Foi nesse tempo que comecei a escrever. Escrevia para ela, para a menina dos olhos verdes, e escrevia coisas que ela entendia mesmo quando não queriam dizer nada. Contei-lhe histórias de reis antigos e de famílias arruinadas, de cavaleiros de olhos cinzentos e de princesas que dormiam num quarto onde havia uma harpa que se não podia tocar. Contei-lhe histórias de dragões e de abismos negros. Contei-lhe que o céu pode ser roxo ou vermelho e que os corvos gostam de pousar nos ombros dos anjos cinzentos. Contei-lhe a história do holendês voador e do navio fantasma, dos piratas das caraíbas e contei-lhe a história do que as minhas vidas podiam ser. Contei-lhe muita coisa que não sabia que tinha, e ela ouvia-me e dizia que queria aprender latim e grego e a linguagem dos pássaros. E que vivíamos no lugar do início e que um dia o dia e a noite seriam iguais, como nós éramos.
E um dia contei-lhe a história verdadeira, a história de tudo o que aconteceu depois. Contei-a e escrevi-a, e foi a última coisa que escrevi durante muitos, muitos anos.

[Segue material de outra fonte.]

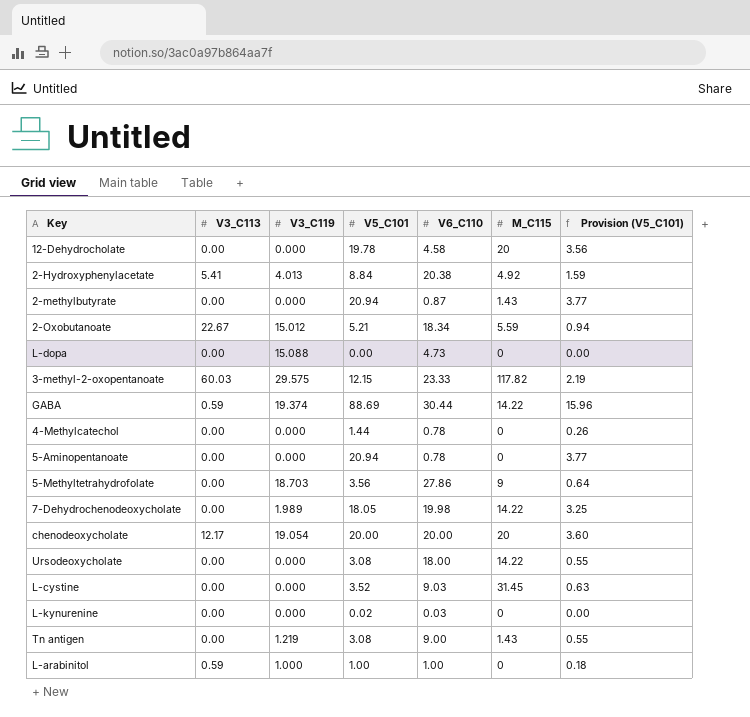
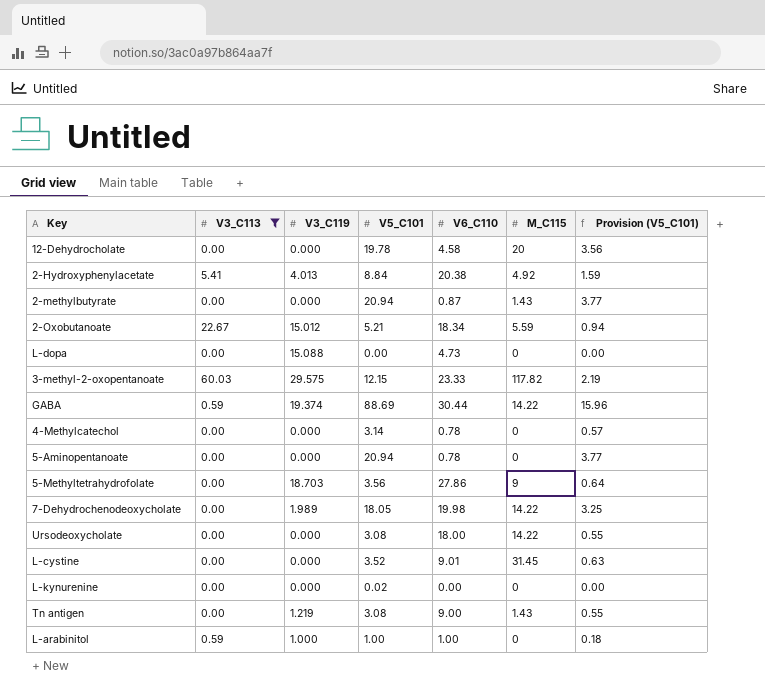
filter: none -> V3_C113 != 12.17
4-Methylcatechol | V5_C101: 1.44 -> 3.14
4-Methylcatechol | Provision (V5_C101): 0.26 -> 0.57
L-cystine | V6_C110: 9.03 -> 9.01
L-kynurenine | V6_C110: 0.03 -> 0.00

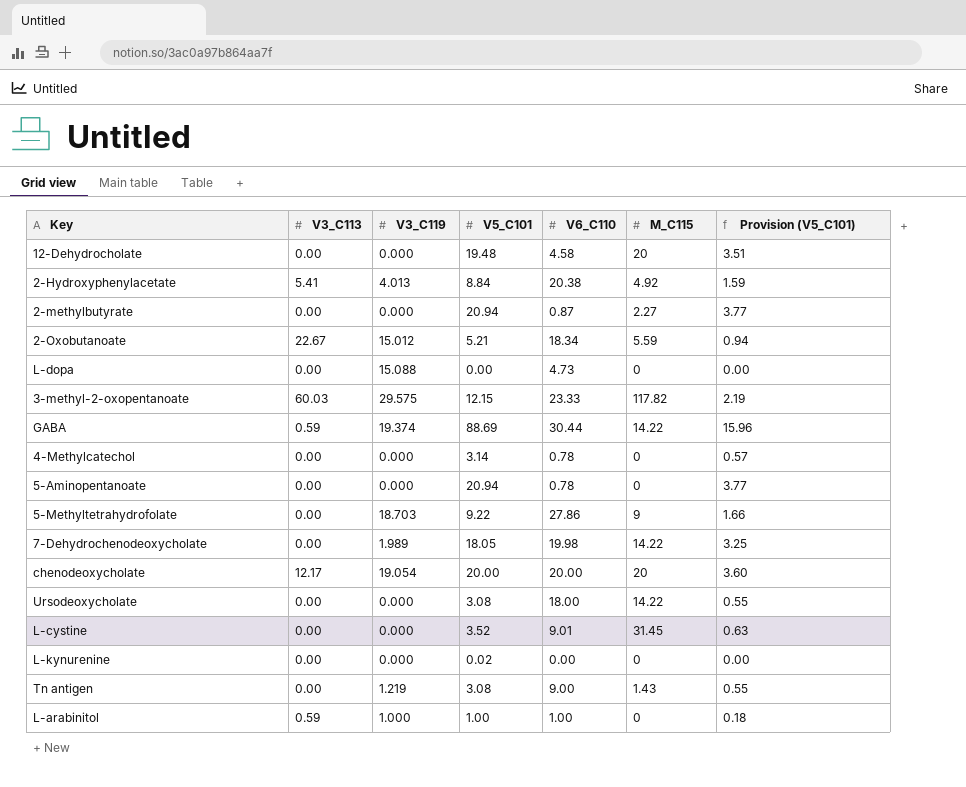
filter: V3_C113 != 12.17 -> none
12-Dehydrocholate | V5_C101: 19.78 -> 19.48
12-Dehydrocholate | Provision (V5_C101): 3.56 -> 3.51
2-methylbutyrate | M_C115: 1.43 -> 2.27
5-Methyltetrahydrofolate | V5_C101: 3.56 -> 9.22
5-Methyltetrahydrofolate | Provision (V5_C101): 0.64 -> 1.66

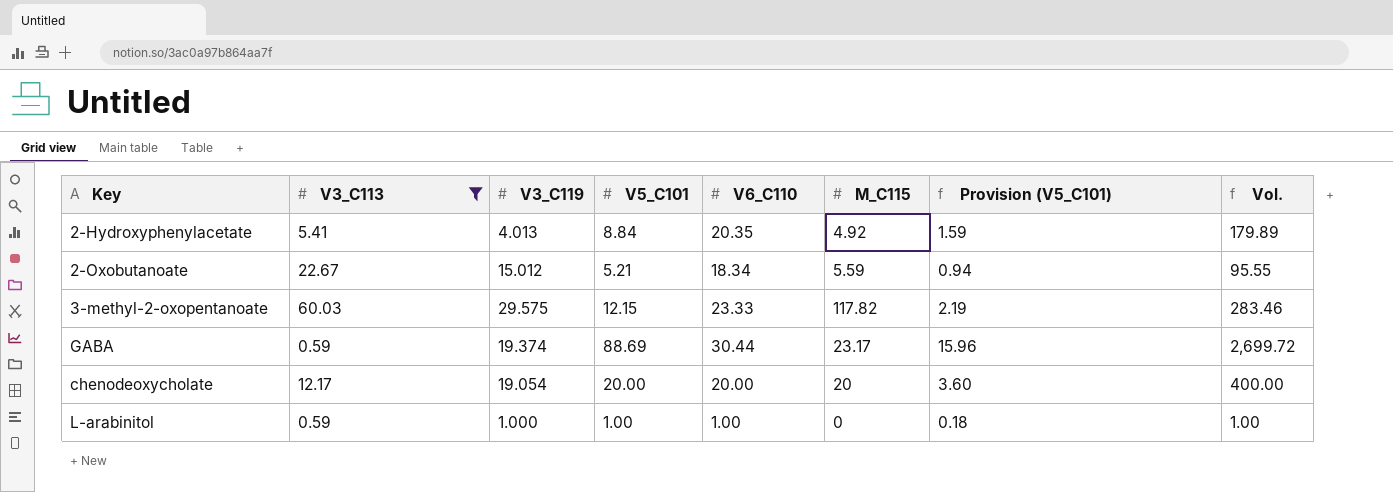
filter: none -> V3_C113 != 0.00
column Vol. | formula: none -> [V5_C101] * [V6_C110]
2-Hydroxyphenylacetate | V6_C110: 20.38 -> 20.35
GABA | M_C115: 14.22 -> 23.17

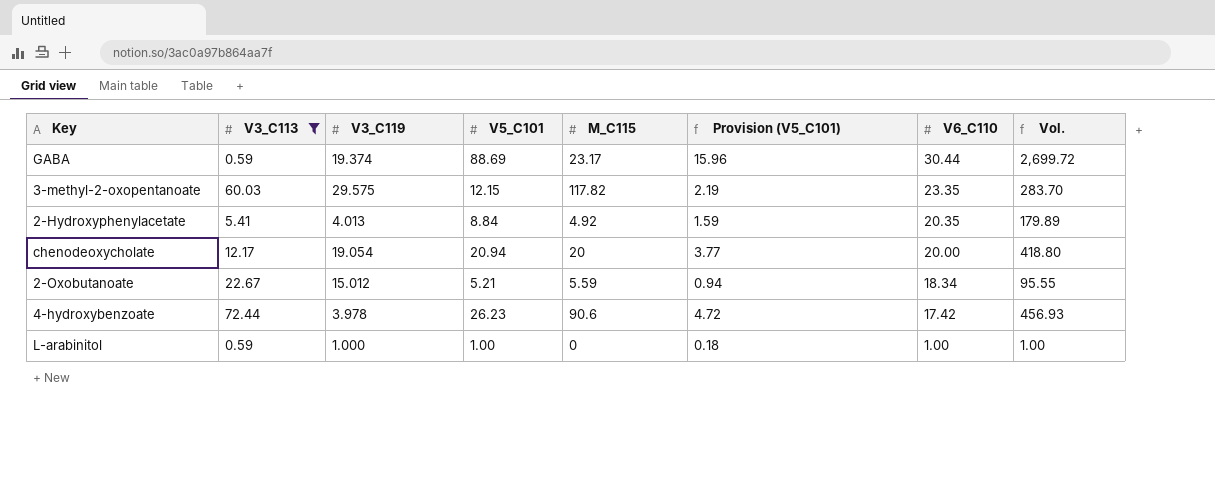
row order: none -> V6_C110 descending
column V6_C110 | position: 5 -> 7
3-methyl-2-oxopentanoate | V6_C110: 23.33 -> 23.35
3-methyl-2-oxopentanoate | Vol.: 283.46 -> 283.70
chenodeoxycholate | V5_C101: 20.00 -> 20.94
chenodeoxycholate | Provision (V5_C101): 3.60 -> 3.77
chenodeoxycholate | Vol.: 400.00 -> 418.80
row 4-hydroxybenzoate: none -> 72.44 | 3.978 | 26.23 | 90.6 | 4.72 | 17.42 | 456.93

Penso que uma amiga, que já não vejo há tanto tempo, tenha ainda guardada uma cópia dessa história, porque numa altura de não ter sítio onde pôr as minhas coisas eu lhe pedi que guardasse no sótão uma arca onde pus os meus livros de astrologia, duas fotografias, alguns papéis e talvez uma concha cinzenta, já não me lembro. E a história verdadeira foi uma história de adivinhar. Um cavaleiro que se perdeu e que passou muitos anos em terras cinzentas em que só havia pássaros grandes e pântanos e sombras perdidas. Uma harpa que tinha sido tocada no quarto da princesa de olhos verdes. Sangue que escorria das mãos dela e lágrimas que se faziam diamantes (vi essa cena anos mais tarde no Drácula de Coppola e é talvez esse o segredo de ser para mim o filme mais bonito do mundo). Tantas coisas.
E o lugar do início deixou de ser o mundo todo.
Muitas coisas passaram entretanto e eu já tenho os olhos cansados como os tinha o cavaleiro da história verdadeira. Os pássaros grandes ainda acordam em tantas noites para me vir buscar. E eu precisava de ter um sítio em que pudesse parar, como quando queremos sentar-nos na estrada. Tinha de ser um sítio feito de noite e de música, um sítio em que não falasse com muita gente ou pelo menos não houvesse professores e revisores de comboio. O amolador até estaria em casa num sítio assim.
Na quinta feira encontrei em Lisboa o lugar do início. É preciso dizer que foi uma amiga que é bruxa e que era também nessa noite uma princesa celta que lá me levou, mas que me disse que eu podia voltar sempre que quisesse. Voltei. E hei-de lá ir sempre que precise de uma noite inteira.